# Brief
After locating the line with "width:11px; height:11px; border:1px" in the data that follows, return it and every later line exactly, up to and including the line with "-154,21 +154,21 @@".

##############################

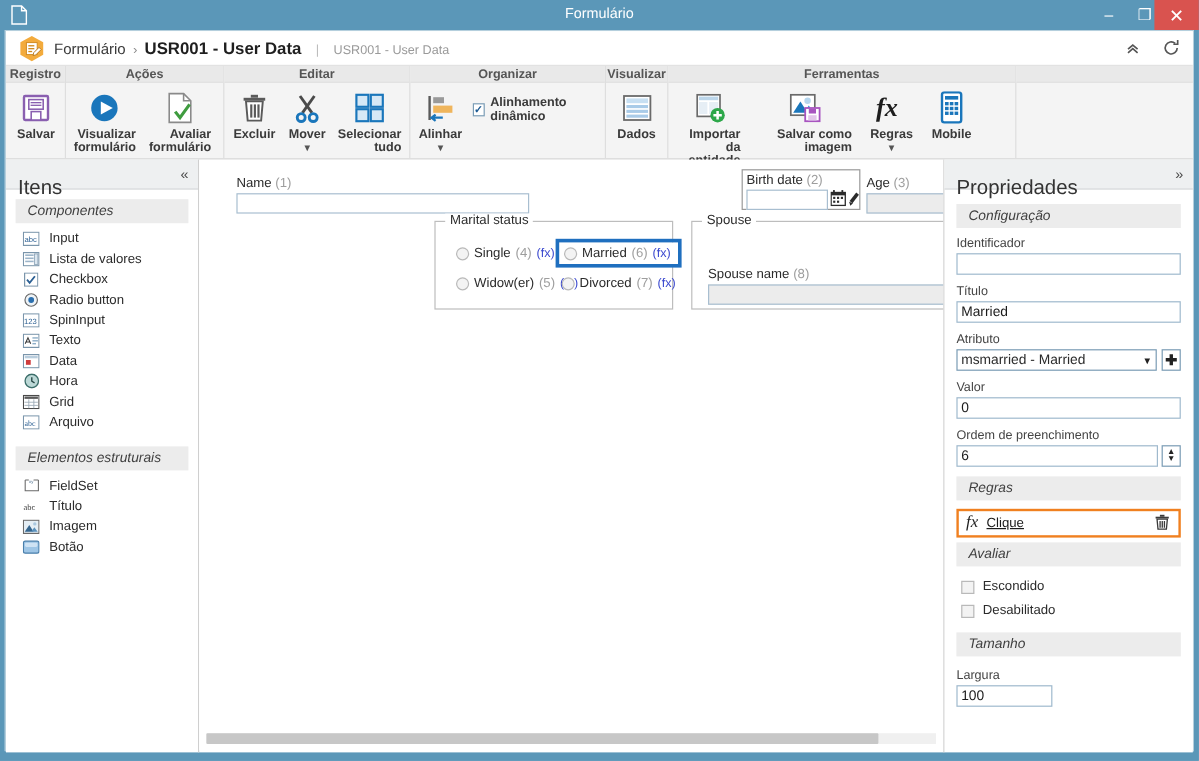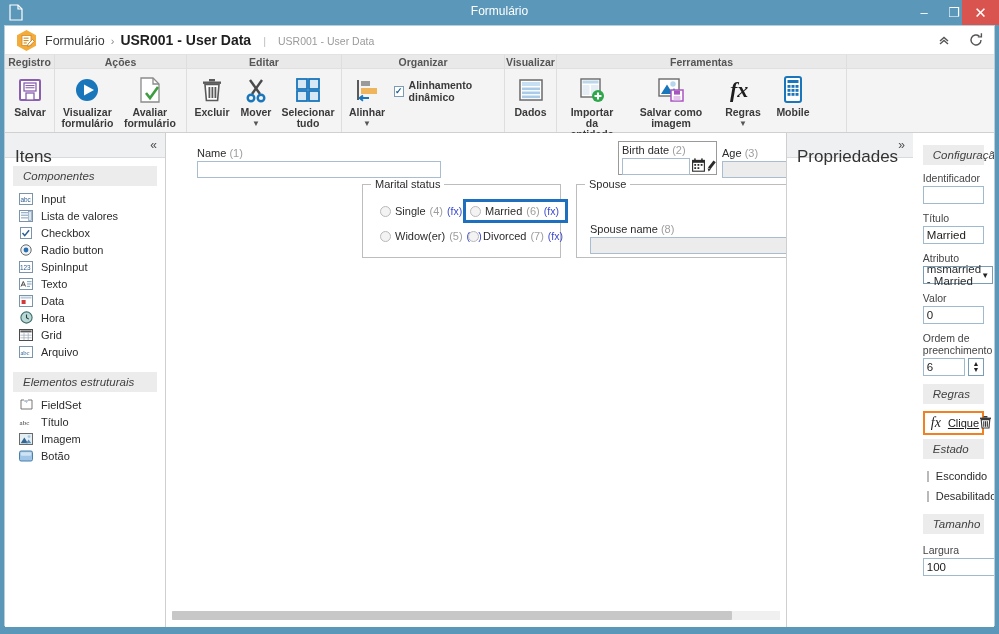--- a/index.html
+++ b/index.html
@@ -81,21 +81,21 @@
     font-size:10.5px; color:#555; background:#e9e9e9;
     border-bottom:1px solid #e0e0e0;
   }
   .gbody { flex:1; display:flex; align-items:flex-start; padding:4px 4px 0 4px; gap:2px;}
   .rbtn {
     width:auto; min-width:42px; padding:2px 6px;
     display:flex; flex-direction:column; align-items:center; gap:2px;
     cursor:default;
   }
   .rbtn .ico { height:30px; display:flex; align-items:center; justify-content:center; }
-  .rbtn .lbl { font-size:10.5px; color:#3a3a3a; text-align:center; line-height:11px; max-width:78px;}
+  .rbtn .lbl { font-size:10.5px; color:#3a3a3a; text-align:right; line-height:11px; max-width:78px;}
   .caret { font-size:8px; color:#555; line-height:7px; }
   .chk-row { display:flex; align-items:center; gap:5px; padding:6px 6px 0 4px;}
   .chk-box {
     width:11px; height:11px; border:1px solid #7a9cb5; background:#fff;
     display:flex; align-items:center; justify-content:center;
     font-size:9px; color:#1c5a93;
   }
   .chk-lbl { font-size:10.5px; color:#3a3a3a;}
 
   
@@ -154,21 +154,21 @@
   .radio-item { display:flex; align-items:center; gap:4px; font-size:11px; }
   .radio-dot {
     width:11px; height:11px; border-radius:50%;
     border:1px solid #b9b9b9; background:#f3f3f3;
   }
   .selected-outline { outline:3px solid #1f6fbf; }
 
   
   #right-panel {
     width:208px; background:#ffffff; border-left:1px solid #cfcfcf;
-    display:flex; flex-direction:row;
+    display:flex; flex-direction:column;
   }
   #right-body { padding:8px 10px 0 10px; flex:1; overflow:hidden;}
   .prop-sect {
     background:#ececec; height:20px; display:flex; align-items:center;
     padding-left:10px; font-style:italic; font-size:11.5px; color:#3f3f3f;
     margin-bottom:7px; margin-top:4px;
   }
   .plabel { font-size:10.5px; color:#444; margin-bottom:2px;}
   .pinput {
     width:100%; height:18px; border:1px solid #9fb9cd; background:#fff;
@@ -777,21 +777,21 @@
                 <rect x="1" y="2.6" width="11" height="1.5" fill="#3a3a3a"></rect>
                 <rect x="4.6" y="1" width="3.8" height="1.6" fill="#3a3a3a"></rect>
                 <path d="M2.2 4.6 h8.6 l-0.8 8.4 h-7 z" fill="#ffffff" stroke="#3a3a3a" stroke-width="1.1"></path>
                 <rect x="4.2" y="6.2" width="1.1" height="5.6" fill="#3a3a3a"></rect>
                 <rect x="6" y="6.2" width="1.1" height="5.6" fill="#3a3a3a"></rect>
                 <rect x="7.8" y="6.2" width="1.1" height="5.6" fill="#3a3a3a"></rect>
               </svg>
             </span>
           </div>
 
-          <div class="prop-sect">Estado</div>
+          <div class="prop-sect">Avaliar</div>
 
           <div class="state-row">
             <span class="state-box"></span>
             <span class="state-lbl">Escondido</span>
           </div>
           <div class="state-row">
             <span class="state-box"></span>
             <span class="state-lbl">Desabilitado</span>
           </div>
 

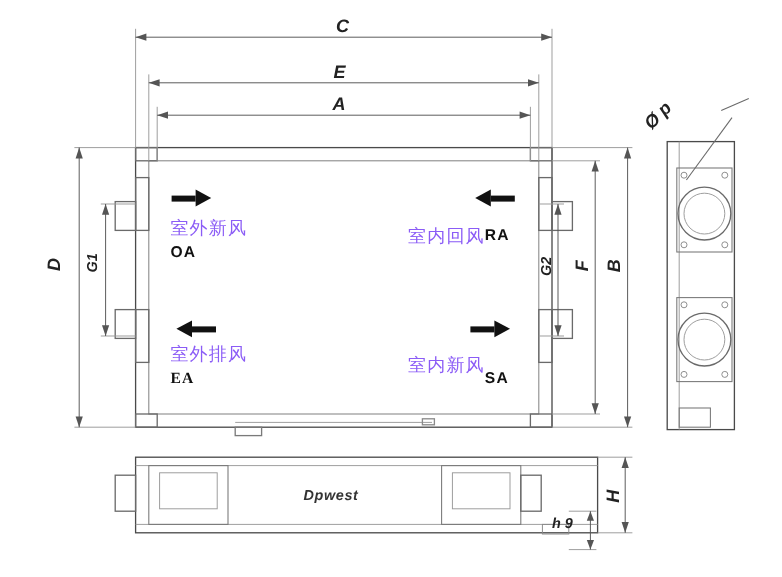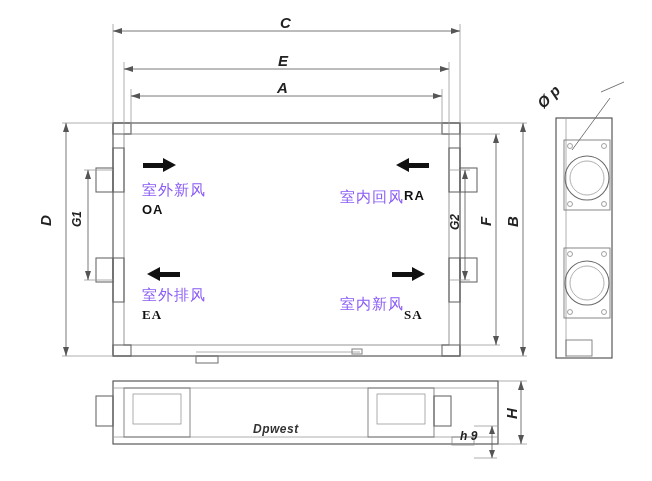--- a/index.html
+++ b/index.html
@@ -201,16 +201,16 @@
   <div class="lbl cn" style="left:142px;top:181px;">室外新风</div>
   <div class="lbl code" style="left:142px;top:202px;">OA</div>
 
   <div class="lbl cn" style="left:340px;top:188px;font-family:Liberation Serif, serif;">室内回风</div>
   <div class="lbl code" style="left:404px;top:188px;">RA</div>
 
   <div class="lbl cn" style="left:142px;top:286px;">室外排风</div>
   <div class="lbl code" style="left:142px;top:307px;font-family:Liberation Serif, serif;">EA</div>
 
   <div class="lbl cn" style="left:340px;top:295px;">室内新风</div>
-  <div class="lbl code" style="left:404px;top:307px;font-family:Liberation Serif, serif;">SA</div>
-
-  <div class="lbl brand" style="left:253px;top:406px;margin-top:16px;">Dpwest</div>
+  <div class="lbl code" style="left:404px;top:307px;">SA</div>
+
+  <div class="lbl brand" style="left:253px;top:406px;">Dpwest</div>
 </div>
 
 </body></html>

##############################

# Written solution
     width:11px; height:11px; border:1px solid #7a9cb5; background:#fff;
     display:flex; align-items:center; justify-content:center;
     font-size:9px; color:#1c5a93;
   }
   .chk-lbl { font-size:10.5px; color:#3a3a3a;}
 
   
@@ -154,21 +154,21 @@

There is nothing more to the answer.